Illustration of an Agile development team discussing estimates around a board, symbolizing the evolution of methods toward greater predictability.

Alexandre Rivest

7 min lecture 03 October, 2025

Predictability: 10 Years of Evolution in Agile Estimation

Why do we estimate?

Of course, for predictability—but what else? Personally, part of the answer stems from inevitable frictions within a company's operations.

Suppose I tell you about a development team that iterates regularly on its product, develops, and frequently validates with users whether they’ve built the right thing. Would you consider that team Agile? Pretty much, yes!

If I tell you about a company that sets a development budget for the entire year, takes the time to estimate everything to determine the delivery date 10 months in advance, and divides the work into 15 sprints, would you consider the company Agile? Not really. What I just described is a waterfall in sprints!

Although agility brings many benefits to software development, one challenge persists.

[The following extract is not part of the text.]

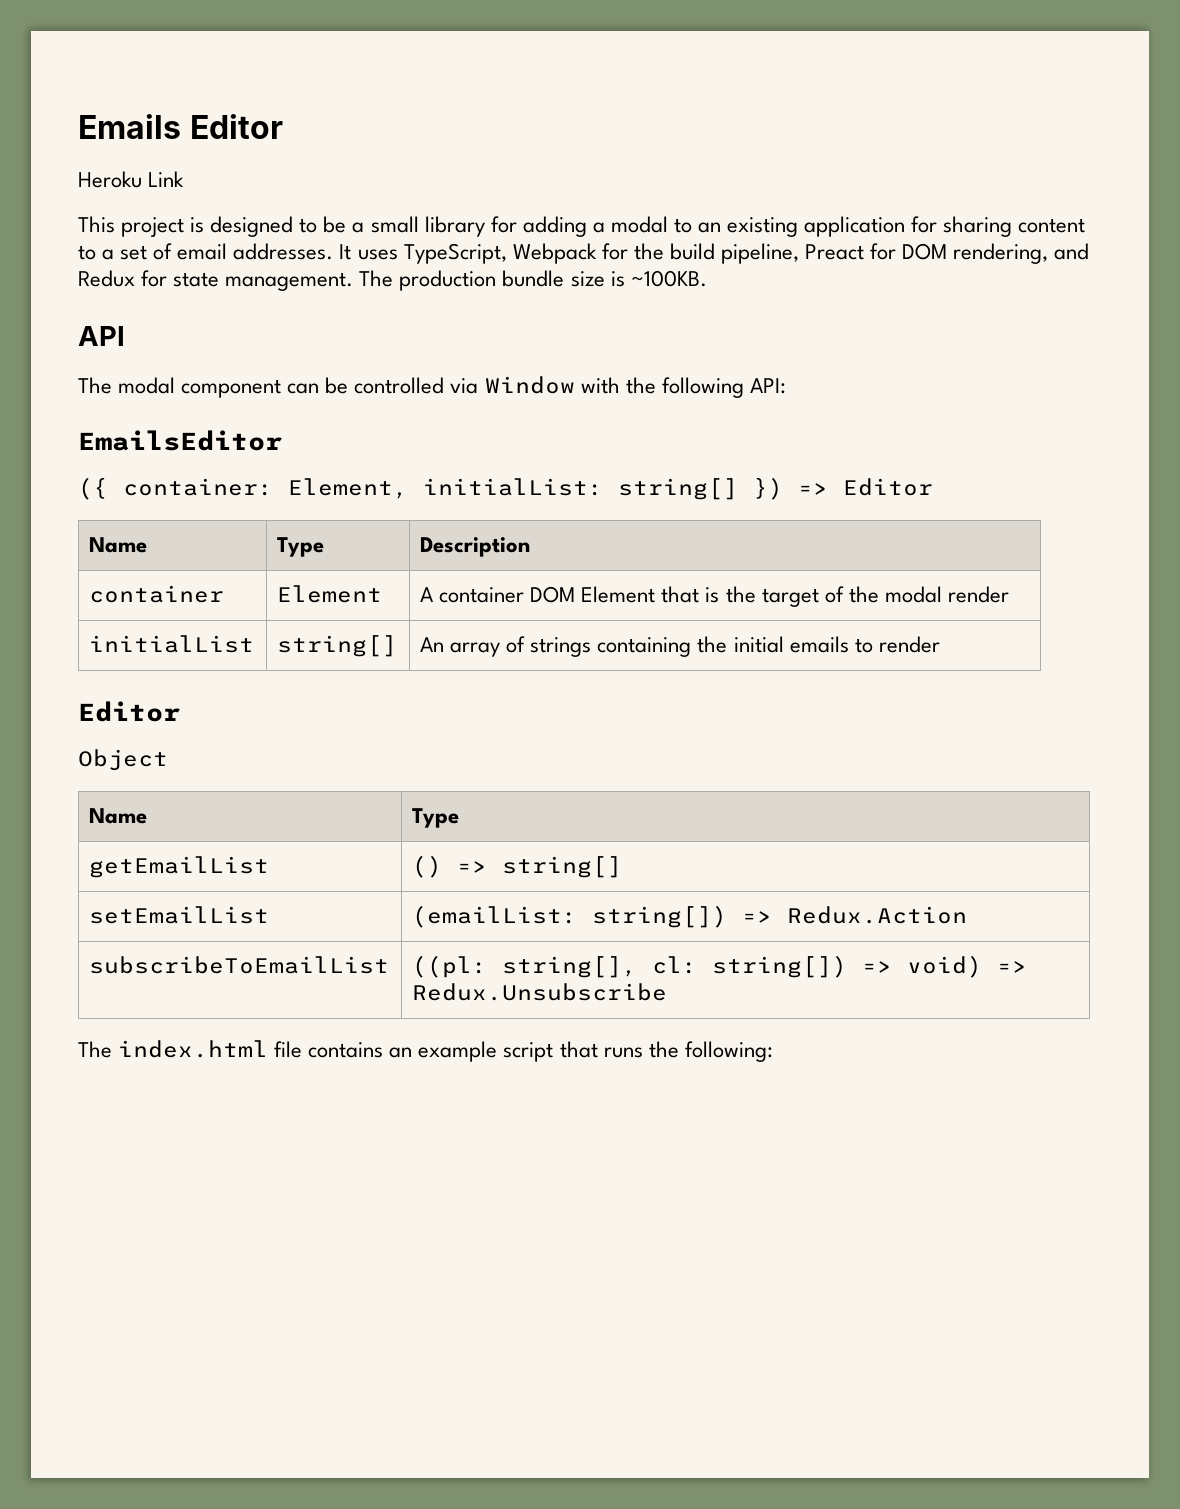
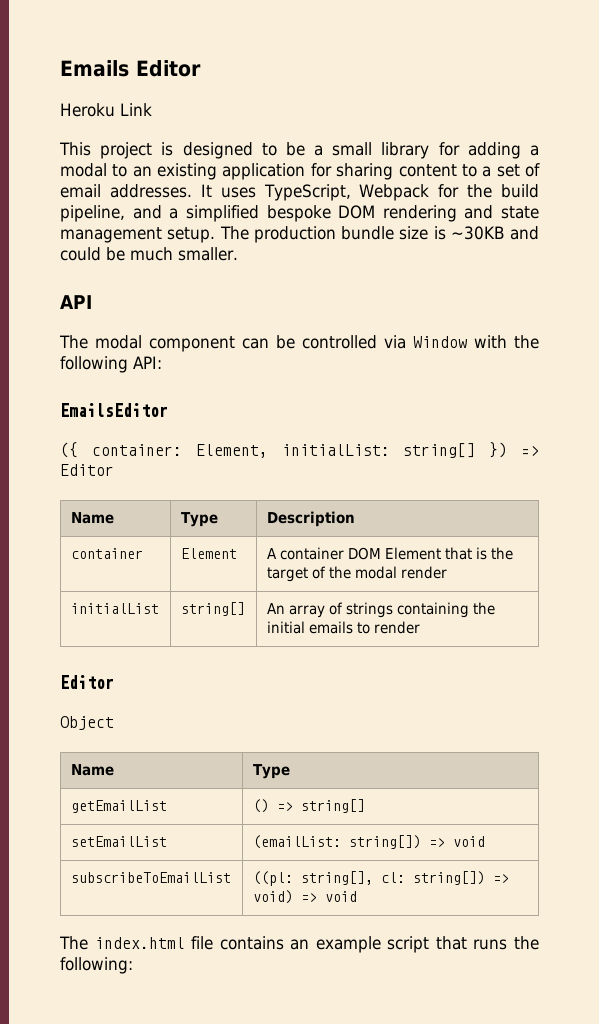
[805,243,1090,264] [78,270,354,291] Preact for DOM rendering, and Redux for state management. -> [132,205,539,222] [60,227,216,243] and a simplified bespoke DOM rendering and state management setup.
[630,270,707,287] ~100KB. -> [450,226,539,240] [60,247,238,261] ~30KB and could be much smaller.
[787,906,968,924] Redux.Action -> [452,836,485,847] void
[412,983,668,1001] Redux.Unsubscribe -> [324,891,357,902] void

Agile teams often work within companies that are not Agile. Their approach—based on adaptation and small increments—clashes with rigid practices like annual budgets, fixed delivery dates, or hierarchical decisions focused on long-term planning. This mismatch complicates alignment between the teams’ Agile philosophy and the organization’s broader culture.

And that need for predictability is just as present in a startup. Except here, the constraint isn’t a months-long plan but a limited budget. Estimation then answers a very concrete question: “Does the work we’re planning fit the budget we have?”

To address this issue, teams generally turn to Agile estimation tools. These aim to offer greater visibility into project progress while avoiding binding figures.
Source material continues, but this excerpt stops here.